So, my mother's back from Darjeeling. Which means I don't have to keep house and go to fish markets any more. It also means chocolate biscuits, caramel, fudge, cheese straws, alpine cheese, skull cap, humongous umbrella that looks like it was made out of a Scot's kilt, 3 shawls - 2 of which look like they were stolen off a homeless person, and a pair of sneakers which, for some reason my mother bought and wore while she was there, but can't seem to fit into here, in Kolkata. My Mother has a sneaker-fetish. She owns 8 pairs as of now - would've been 9, but she lost a pair in Darj - how you can lose your shoes is inexplicable.
Oh, and horror - a prospective mother-in-law, who went with my mom - has ... bought ... and sent ... outrageous ... UNDERWEAR. .. for me!
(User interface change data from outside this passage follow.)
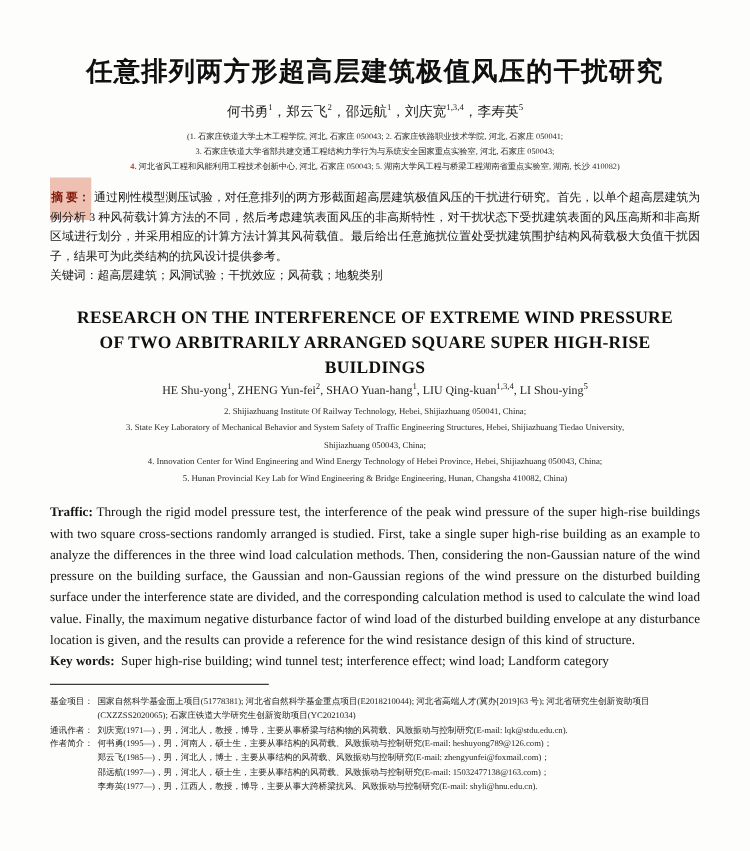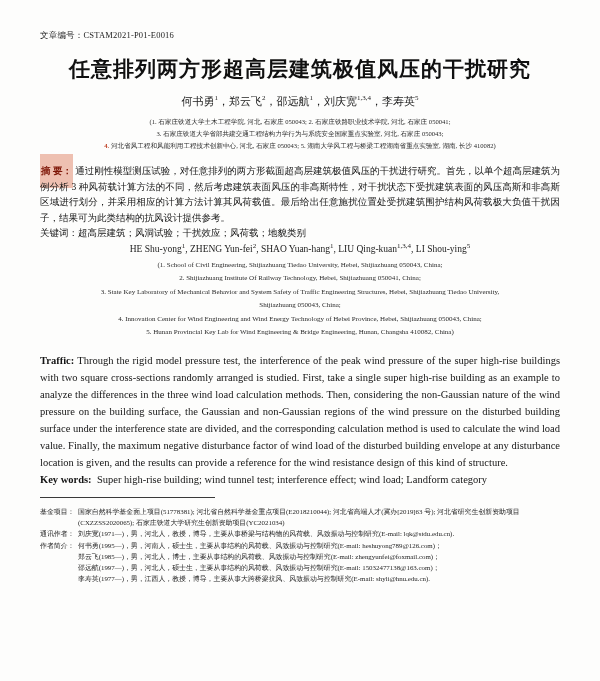--- a/index.html
+++ b/index.html
@@ -57,23 +57,20 @@
   .footnotes{margin-top:3px;font-size:6.9px;line-height:11.3px;color:#242424;}
   .fn{position:relative;padding-left:38px;}
   .fn-label{position:absolute;left:0;top:0;font-weight:normal;}
   .fn-bios div{white-space:nowrap;overflow:hidden;}
 </style>
 </head>
 <body>
 
 <div class="sheet">
 
-  <div class="article-no">
-    <span>文章编号：</span><span>CSTAM2021-P01-E0016</span>
-  </div>
 
   <h1 class="cn-title">任意排列两方形超高层建筑极值风压的干扰研究</h1>
 
   <div class="authors-cn">
     <span><span>何书勇</span><sup>1</sup><span>，</span></span><span><span>郑云飞</span><sup>2</sup><span>，</span></span><span><span>邵远航</span><sup>1</sup><span>，</span></span><span><span>刘庆宽</span><sup>1,3,4</sup><span>，</span></span><span><span>李寿英</span><sup>5</sup></span>
   </div>
 
   <div class="affil-cn">
     <div>(1. 石家庄铁道大学土木工程学院, 河北, 石家庄 050043; 2. 石家庄铁路职业技术学院, 河北, 石家庄 050041;</div>
     <div>3. 石家庄铁道大学省部共建交通工程结构力学行为与系统安全国家重点实验室, 河北, 石家庄 050043;</div>
@@ -82,27 +79,31 @@
 
   <div class="abs-cn">
     <span class="abs-cn-label">摘  要：</span>
     <span>通过刚性模型测压试验，对任意排列的两方形截面超高层建筑极值风压的干扰进行研究。首先，以单个超高层建筑为例分析 3 种风荷载计算方法的不同，然后考虑建筑表面风压的非高斯特性，对干扰状态下受扰建筑表面的风压高斯和非高斯区域进行划分，并采用相应的计算方法计算其风荷载值。最后给出任意施扰位置处受扰建筑围护结构风荷载极大负值干扰因子，结果可为此类结构的抗风设计提供参考。</span>
   </div>
 
   <div class="kw-cn">
     <span class="kw-cn-label">关键词：</span><span>超高层建筑；风洞试验；干扰效应；风荷载；地貌类别</span>
   </div>
 
+  <h2 class="en-title">
+    <div>RESEARCH ON THE INTERFERENCE OF EXTREME WIND PRESSURE</div>
+    <div>OF TWO ARBITRARILY ARRANGED SQUARE SUPER HIGH-RISE</div>
+    <div>BUILDINGS</div>
+  </h2>
 
   <div class="authors-en">
     <span><span>HE Shu-yong</span><sup>1</sup><span>, </span></span><span><span>ZHENG Yun-fei</span><sup>2</sup><span>, </span></span><span><span>SHAO Yuan-hang</span><sup>1</sup><span>, </span></span><span><span>LIU Qing-kuan</span><sup>1,3,4</sup><span>, </span></span><span><span>LI Shou-ying</span><sup>5</sup></span>
   </div>
 
   <div class="affil-en">
-    <div>(1. School of Civil Engineering, Shijiazhuang Tiedao University, Hebei, Shijiazhuang 050043, China;</div>
     <div>2. Shijiazhuang Institute Of Railway Technology, Hebei, Shijiazhuang 050041, China;</div>
     <div>3. State Key Laboratory of Mechanical Behavior and System Safety of Traffic Engineering Structures, Hebei, Shijiazhuang Tiedao University,</div>
     <div>Shijiazhuang 050043, China;</div>
     <div>4. Innovation Center for Wind Engineering and Wind Energy Technology of Hebei Province, Hebei, Shijiazhuang 050043, China;</div>
     <div>5. Hunan Provincial Key Lab for Wind Engineering &amp; Bridge Engineering, Hunan, Changsha 410082, China)</div>
   </div>
 
   <div class="abs-en">
     <span class="abs-en-label">Traffic:</span>
     <span>Through the rigid model pressure test, the interference of the peak wind pressure of the super high-rise buildings with two square cross-sections randomly arranged is studied. First, take a single super high-rise building as an example to analyze the differences in the three wind load calculation methods. Then, considering the non-Gaussian nature of the wind pressure on the building surface, the Gaussian and non-Gaussian regions of the wind pressure on the disturbed building surface under the interference state are divided, and the corresponding calculation method is used to calculate the wind load value. Finally, the maximum negative disturbance factor of wind load of the disturbed building envelope at any disturbance location is given, and the results can provide a reference for the wind resistance design of this kind of structure.</span>

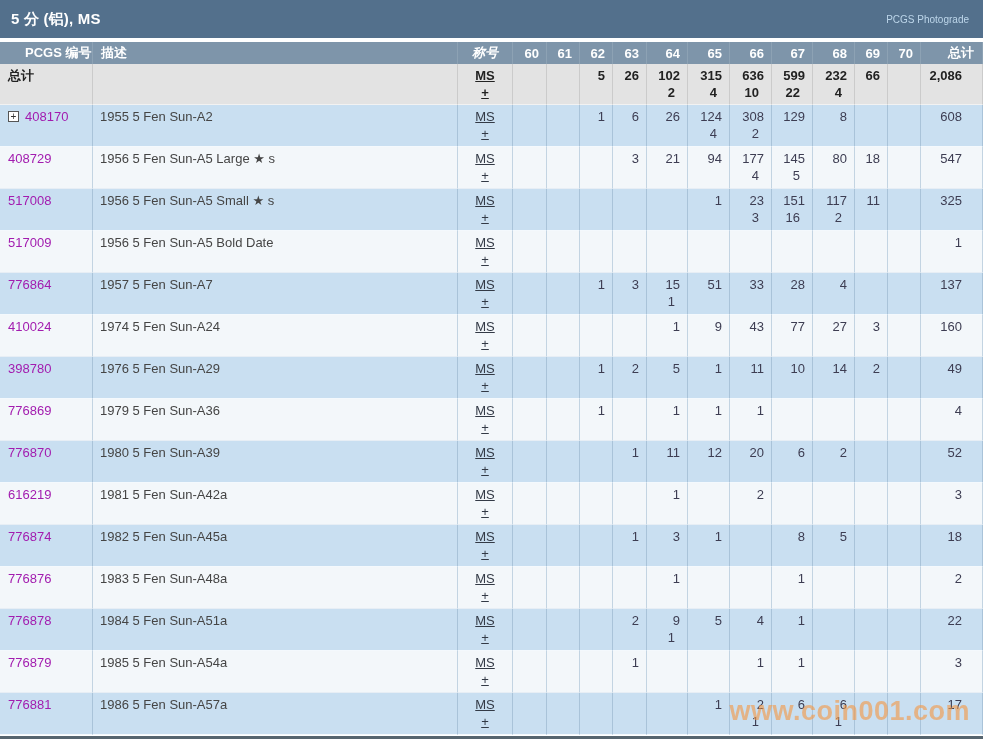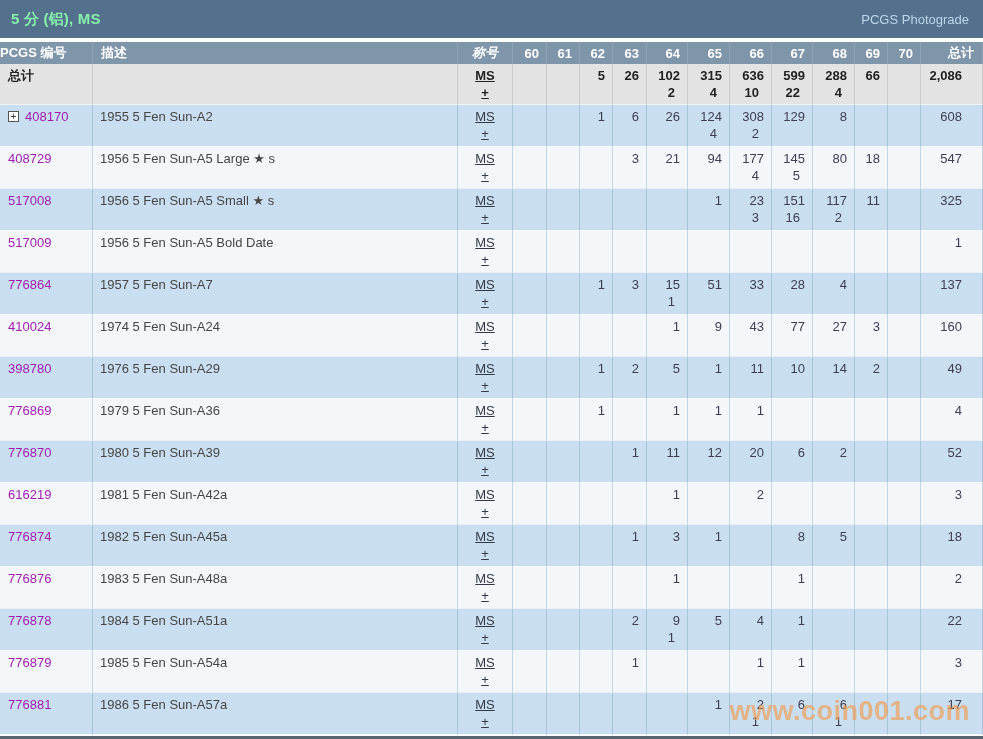--- a/index.html
+++ b/index.html
@@ -8,22 +8,22 @@
     background:#ffffff;
     font-family:"Liberation Sans","DejaVu Sans",sans-serif;
     -webkit-font-smoothing:antialiased;
   }
   
   .title-bar {
     height:38px; background:#53708c;
     display:flex; align-items:center; justify-content:space-between;
     padding:0 14px 0 11px; box-sizing:border-box;
   }
-  .title-bar .title { color:#86efac; font-size:15px; font-weight:bold; letter-spacing:.2px; }
-  .photograde { color:#bdd6ea; font-size:13px; text-decoration:none; cursor:pointer;margin-left:33px; }
+  .title-bar .title { color:#ffffff; font-size:15px; font-weight:bold; letter-spacing:.2px; }
+  .photograde { color:#bdd6ea; font-size:10px; text-decoration:none; cursor:pointer;margin-left:33px; }
   .gap { height:4px; background:#ffffff; }
 
   
   table { width:983px; border-collapse:separate; border-spacing:0; table-layout:fixed; }
   thead th {
     background:#7e95aa; color:#ffffff; font-size:13px; font-weight:bold;
     height:22px; padding:0 7px; box-sizing:border-box;
     border-right:1px solid #8da2b4; white-space:nowrap; overflow:hidden;
   }
   .h-left  { text-align:left; }
@@ -91,21 +91,21 @@
       <col style="width:42px">
     <col style="width:42px">
       <col style="width:41px">
       <col style="width:42px">
     <col style="width:33px">
       <col style="width:33px">
       <col style="width:62px">
   </colgroup>
   <thead>
     <tr>
-      <th class="h-left" style="padding-left:0">PCGS 编号</th>
+      <th class="h-left" style="padding-left:25px">PCGS 编号</th>
       <th class="h-left" style="padding-left:8px">描述</th>
       <th class="h-center">称号</th>
       <th class="h-right">60</th>
         <th class="h-right">61</th>
         <th class="h-right">62</th>
         <th class="h-right">63</th>
         <th class="h-right">64</th>
         <th class="h-right">65</th>
         <th class="h-right">66</th>
         <th class="h-right">67</th>
@@ -149,21 +149,21 @@
         </td>
     <td class="c-grade">
           <div>636</div>
           <div class="plus-val">10</div>
         </td>
     <td class="c-grade">
           <div>599</div>
           <div class="plus-val">22</div>
         </td>
     <td class="c-grade">
-          <div>288</div>
+          <div>232</div>
           <div class="plus-val">4</div>
         </td>
     <td class="c-grade">
           <div>66</div>
           <div class="plus-val"></div>
         </td>
     <td class="c-grade">
           <div></div>
           <div class="plus-val"></div>
         </td>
I've met her twice in my entire life, and she goes and buys these bra-slip type lacey things - 3 of 'em! They're very all-purpose - can fit every sexual fantasy - from seraglio to BDSM - but, but, that's not the point, of course. I can't fit into one of 'em - I mean, I know I'm not particularly well-endowed, but how small does she think I am?! Uhm, this isn't the point either.
The point is, that I'm not marrying her son - never seen him, don't know him, don't care much. And this is a little awkward - but I love the lingerie! :-[ Vexing. I should've guessed there'd be trouble when 13 cackling social butterflies and their husbands, all of whom seem to spend their days making complex calculations as to the bait, date and mate of my marriage, got together for vacation.
Meanwhile, costumes for our show are not ready yet - props are hazardous, or incomplete. My lines are alphabet soup.
Worse yet, I have a paper to write for the Queer Studies course - although I don't know why I should bother - there isn't much hope of my passing the course. Haven't much time to think of a topic, considering last date for submission of abstracts is tomorrow. Thought I'd write on our hijras. [Well, actually, I thought I'd write on Will & Grace, but I doubt I could make that very scholarly.] Turns out everybody's doing eunuchs. I'm doomed.
Nevertheless, let me go nibble on an almond rock.